# 2 - Model Analysis

This notebook analysis selected model performance.

Creation date: 07.09.2017

In [1]:
import joblib
import torch as pt
from torch.autograd import Variable

import pandas as pd
import numpy as np

import seaborn as sns
import matplotlib.pyplot as plt
import matplotlib.gridspec as gridspec
%matplotlib notebook

from sklearn.metrics import confusion_matrix
from sklearn.metrics import roc_curve, auc

In [2]:
font = {'family' : 'serif',
        'weight' : 'medium',
        'size'   : 14}

plt.rc('font', **font)
plt.rcParams['axes.facecolor'] = 'white'

Loading Data

In [3]:
X_train = joblib.load("preprocessed_data/X_train.p")
X_val = joblib.load("preprocessed_data/X_val.p")
X_test = joblib.load("preprocessed_data/X_test.p")
y_train = joblib.load("preprocessed_data/y_train.p")
y_val = joblib.load("preprocessed_data/y_val.p")
y_test = joblib.load("preprocessed_data/y_test.p")
                                                                                                                                                                                                                   
X_train = pt.from_numpy(X_train.astype("float32"))
y_train = pt.from_numpy(y_train.astype("float32"))
X_val = pt.from_numpy(X_val.astype("float32"))
y_val = pt.from_numpy(y_val.astype("float32"))
X_test = pt.from_numpy(X_test.astype("float32"))
y_test = pt.from_numpy(y_test.astype("float32"))
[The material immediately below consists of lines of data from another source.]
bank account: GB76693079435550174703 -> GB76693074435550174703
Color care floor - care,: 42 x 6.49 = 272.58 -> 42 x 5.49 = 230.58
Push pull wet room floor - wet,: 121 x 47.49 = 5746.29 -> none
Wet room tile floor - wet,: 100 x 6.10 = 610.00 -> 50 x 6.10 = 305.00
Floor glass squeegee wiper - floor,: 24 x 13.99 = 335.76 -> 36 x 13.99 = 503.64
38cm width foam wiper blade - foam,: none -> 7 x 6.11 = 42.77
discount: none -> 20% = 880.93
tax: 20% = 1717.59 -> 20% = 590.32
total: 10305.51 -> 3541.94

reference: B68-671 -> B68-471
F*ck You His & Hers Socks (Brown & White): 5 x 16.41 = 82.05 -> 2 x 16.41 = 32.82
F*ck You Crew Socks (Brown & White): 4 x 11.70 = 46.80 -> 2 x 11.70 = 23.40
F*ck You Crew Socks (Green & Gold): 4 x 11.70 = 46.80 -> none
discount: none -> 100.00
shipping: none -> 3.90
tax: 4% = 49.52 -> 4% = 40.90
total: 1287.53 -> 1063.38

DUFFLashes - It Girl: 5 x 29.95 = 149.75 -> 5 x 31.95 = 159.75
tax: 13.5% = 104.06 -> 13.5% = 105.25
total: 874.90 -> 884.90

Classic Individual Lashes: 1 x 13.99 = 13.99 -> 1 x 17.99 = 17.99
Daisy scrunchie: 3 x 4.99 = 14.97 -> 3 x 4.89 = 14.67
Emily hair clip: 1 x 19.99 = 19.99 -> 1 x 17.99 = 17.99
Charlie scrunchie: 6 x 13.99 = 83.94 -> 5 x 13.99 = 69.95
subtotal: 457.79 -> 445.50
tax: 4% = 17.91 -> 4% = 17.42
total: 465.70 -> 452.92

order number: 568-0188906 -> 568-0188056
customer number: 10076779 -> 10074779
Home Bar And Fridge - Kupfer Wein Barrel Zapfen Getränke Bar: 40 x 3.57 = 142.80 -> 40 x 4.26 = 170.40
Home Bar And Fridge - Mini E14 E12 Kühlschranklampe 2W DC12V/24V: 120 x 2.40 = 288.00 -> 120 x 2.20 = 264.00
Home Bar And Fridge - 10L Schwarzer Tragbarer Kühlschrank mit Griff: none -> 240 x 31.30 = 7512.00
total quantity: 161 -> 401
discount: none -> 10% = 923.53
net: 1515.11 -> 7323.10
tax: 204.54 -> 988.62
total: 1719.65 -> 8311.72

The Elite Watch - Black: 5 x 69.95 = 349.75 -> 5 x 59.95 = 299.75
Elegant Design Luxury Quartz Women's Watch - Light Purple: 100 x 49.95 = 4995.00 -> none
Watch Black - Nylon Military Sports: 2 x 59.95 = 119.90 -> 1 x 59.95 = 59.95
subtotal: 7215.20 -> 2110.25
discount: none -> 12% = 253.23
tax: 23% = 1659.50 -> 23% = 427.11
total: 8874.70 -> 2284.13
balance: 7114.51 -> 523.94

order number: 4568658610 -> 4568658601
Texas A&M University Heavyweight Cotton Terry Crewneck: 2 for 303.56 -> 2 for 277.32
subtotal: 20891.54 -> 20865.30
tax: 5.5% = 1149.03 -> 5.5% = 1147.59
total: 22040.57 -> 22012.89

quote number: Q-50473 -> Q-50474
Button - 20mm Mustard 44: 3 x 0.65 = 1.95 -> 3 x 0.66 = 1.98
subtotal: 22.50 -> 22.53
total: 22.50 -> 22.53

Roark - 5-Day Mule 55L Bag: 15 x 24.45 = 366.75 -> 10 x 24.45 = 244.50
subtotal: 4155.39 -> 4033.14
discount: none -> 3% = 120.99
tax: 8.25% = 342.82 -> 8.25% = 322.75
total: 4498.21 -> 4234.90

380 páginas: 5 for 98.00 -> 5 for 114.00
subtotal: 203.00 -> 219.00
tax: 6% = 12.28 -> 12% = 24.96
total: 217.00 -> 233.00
X = pt.cat((X_train, X_val, X_test))
y = pt.cat((y_train, y_val, y_test))

In [4]:
model = pt.load("./trained_models/model_8.p")
print(model)

MLP (
  (layer_1): Sequential (
    (0): BatchNorm1d(30, eps=1e-05, momentum=0.1, affine=True)
    (1): Linear (30 -> 100)
    (2): Dropout (p = 0.2)
    (3): ReLU ()
  )
  (layer_2): Sequential (
    (0): BatchNorm1d(100, eps=1e-05, momentum=0.1, affine=True)
    (1): Linear (100 -> 50)
    (2): Dropout (p = 0.2)
    (3): ReLU ()
  )
  (layer_3): Sequential (
    (0): BatchNorm1d(50, eps=1e-05, momentum=0.1, affine=True)
    (1): Linear (50 -> 15)
    (2): Dropout (p = 0.2)
    (3): ReLU ()
  )
  (layer_4): Sequential (
    (0): BatchNorm1d(15, eps=1e-05, momentum=0.1, affine=True)
    (1): Linear (15 -> 1)
    (2): Sigmoid ()
  )
)




In [5]:
def predict(model, X):
    return model(Variable(X)).data.squeeze()

In [6]:
plt.figure(figsize=(6,6))
fpr, tpr, thresh = roc_curve(y_train.numpy(), predict(model, X_train).numpy())
roc_auc = auc(fpr, tpr)

val_fpr, val_tpr, thresh = roc_curve(y_val.numpy(), predict(model, X_val).numpy())
val_roc_auc = auc(val_fpr, val_tpr)

test_fpr, test_tpr, thresh = roc_curve(y_test.numpy(), predict(model, X_test).numpy())
test_roc_auc = auc(test_fpr, test_tpr)

plt.title('Curva ROC')
plt.plot(fpr, tpr, 'g', label="Treino AUC: {:.3f}".format(roc_auc))
plt.plot(val_fpr, val_tpr, 'm', label="Validação AUC: {:.3f}".format(val_roc_auc))
plt.plot(test_fpr, test_tpr, 'b', label="Teste AUC: {:.3f}".format(test_roc_auc))
plt.legend(loc='lower right')
plt.plot([0,1],[0,1],'r--')
plt.xlim([0,1])
plt.ylim([0,1])
plt.ylabel('Taxa de Verdadeiro Positivo')
plt.xlabel('Taxa de Falso Positivo')
plt.tight_layout()
plt.show()

<IPython.core.display.Javascript object>

In [17]:
y_prob = predict(model, X_test).numpy()
prob_dist = pd.DataFrame({"prob": y_prob, "label": y_test.numpy().astype("bool")})
ax = sns.FacetGrid(prob_dist, hue="label", size=4.5, aspect=2)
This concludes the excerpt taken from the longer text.